Cooper (in yes-but-really-no mode): Yeah, absolutely. But why would Jesus give us a tool like this?
He explains that because anyone who calls on the name of the Lord will be saved, that it’s really for the unsaved friends of the people there, who need to be invited so that they’ll be able to call on the name of the Lord in Cooper’s church. Cooper then lays down the law:
Do you want me to tell you what is failure? Let me tell you what is failure if you believe what we just read. Failure is you showing up by yourself next week.
Look at me in the face! You don’t believe the Word of God if you show up by yourself next week!
Although Cooper grudgingly agrees with Ms. Seminary that it should be for Jesus, his real LOOK AT ME IN THE FACE point is that it is built for unbelievers who have not yet visited the church. Who’s more important here? God, believers or unbelievers. Certainly it’s unbelievers. Existing believers are told that they essentially are faithless if they also don’t agree with Cooper’s hyperventilating pleas to turn the church inside out to get the unsaved there.
Cooper is not alone. The $700 man, Steven Furtick, flat out told the believers in his church that his church wasn’t for them.
We preach so that people can come to faith in Christ, and we want them to get in a small group and serve so that other people can come to Christ.
If you know Jesus–I am sorry to break it to you–this church is not for you.
“Yeah, but I just gave my life to Christ last week at Elevation.”
Last week was the last week that Elevation Church existed for you. You’re in the army now. We do one thing; we preach Jesus so that people far from God can know Jesus, and then we train them up so that others can know Jesus.
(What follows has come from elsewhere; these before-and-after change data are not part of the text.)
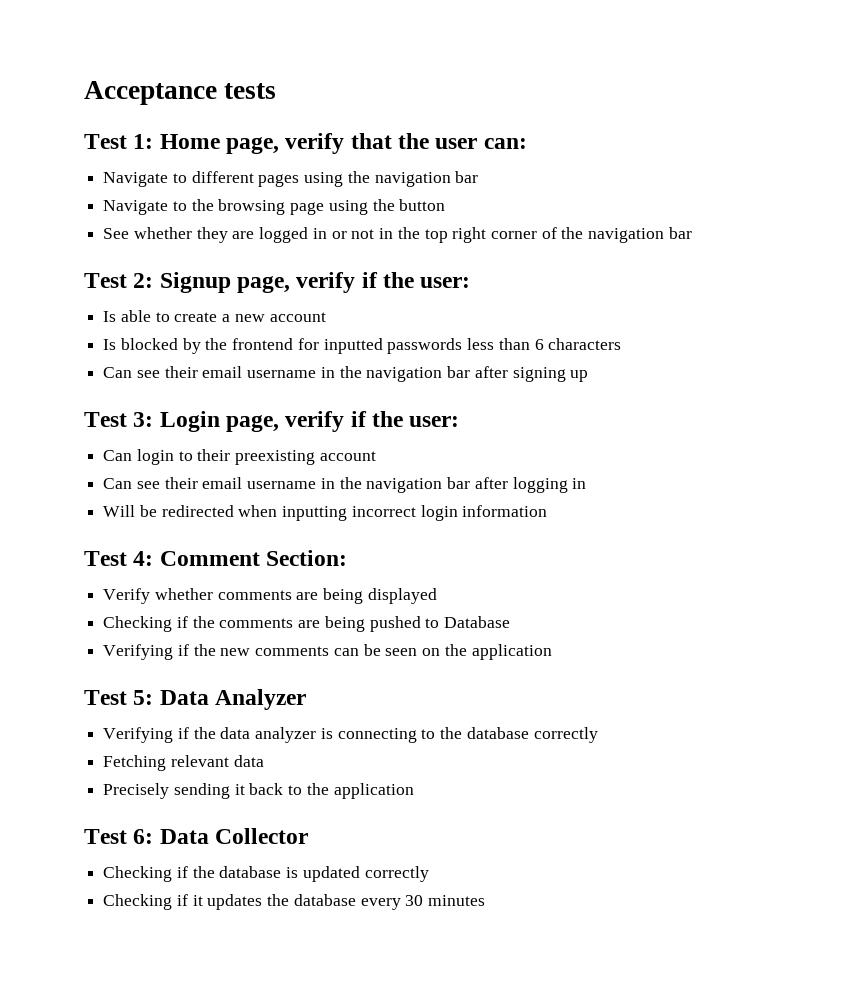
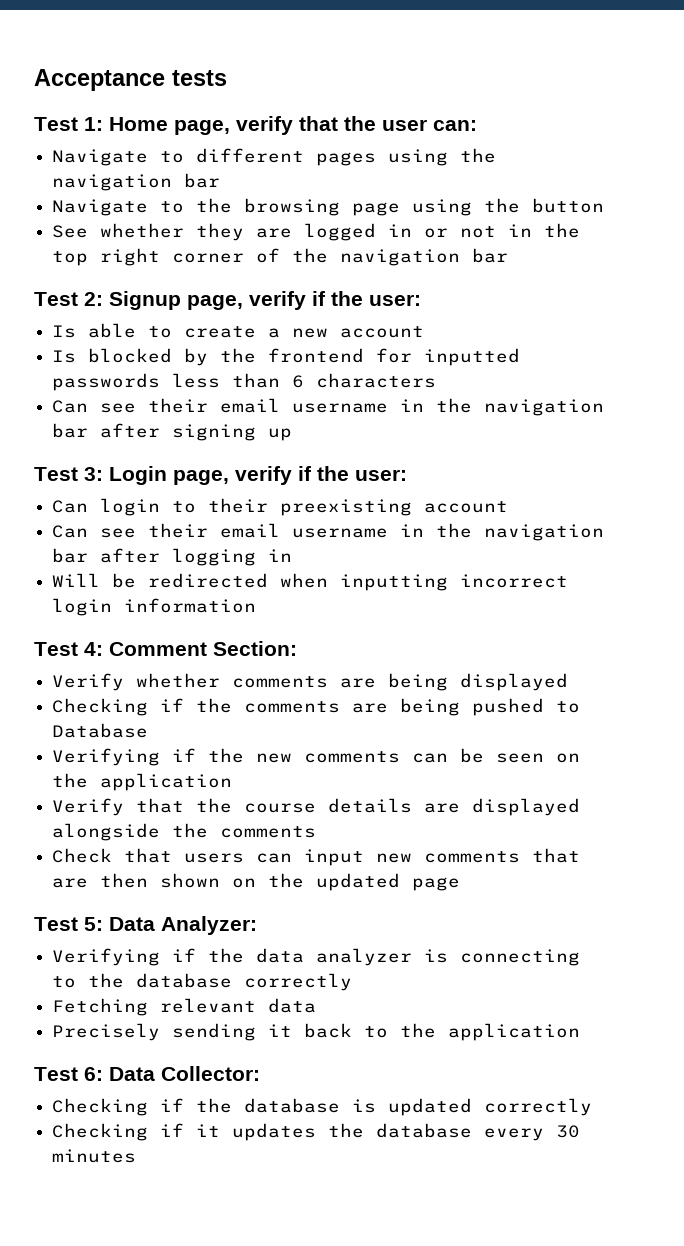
+ Verify that the course details are displayed alongside the comments
+ Check that users can input new comments that are then shown on the updated page
- Test 5: Data Analyzer
+ Test 5: Data Analyzer:
- Test 6: Data Collector
+ Test 6: Data Collector:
It’s called kingdom multiplication. It’s what Elevation Church is all about, and over 500 people have given their lives to Jesus for the first time in this church in the last five months. That’s over 100 per month.
If that doesn’t get you excited, and you need the “doctrines of grace” as defined by John Calvin to excite you, you’re in the wrong church. Let me get a phone book; there are 720 churches in Charlotte. I’m sure we can find you one where you can stuff your face until you’re so obese spiritually that you can’t even move.
Watch the video to witness the profound anger here.
Perry Noble shares Furtick’s distaste for churches who cater to God and believers. In fact, Noble’s vision of the church is so backwards and distorted that he sees expressions of worship as insulting profanity.
We have a purpose…and it’s not to be a country club with a steeple on top that gives our community the middle finger and tells them to go to hell because reaching them would make us uncomfortable!
The architectural purpose of the church steeple was to exalt God by pointing skyward, and to invite people to worship by being an unmistakable local landmark. As one Kentucky steeple maker said,
A steeple points one to the heavens, symbol of the dwelling place of Christ. Through city streets, across the valleys and lakes, through the countryside far and wide, the steeple declares Christ.
Where most of us see Christ, is it a complete surprise that Noble sees a middle finger? Actually, it seems that he sees a lot of Christianity this way.
Every week people show up at their stained glass fortressed and give their community the middle finger and tell them to go to hell.
I never see it prescribed in Scripture than when a church reaches a “comfortable” size–usually around 120 people–that the community should be given the middle finger and told to go to hell because additional people might mess up the holy huddle!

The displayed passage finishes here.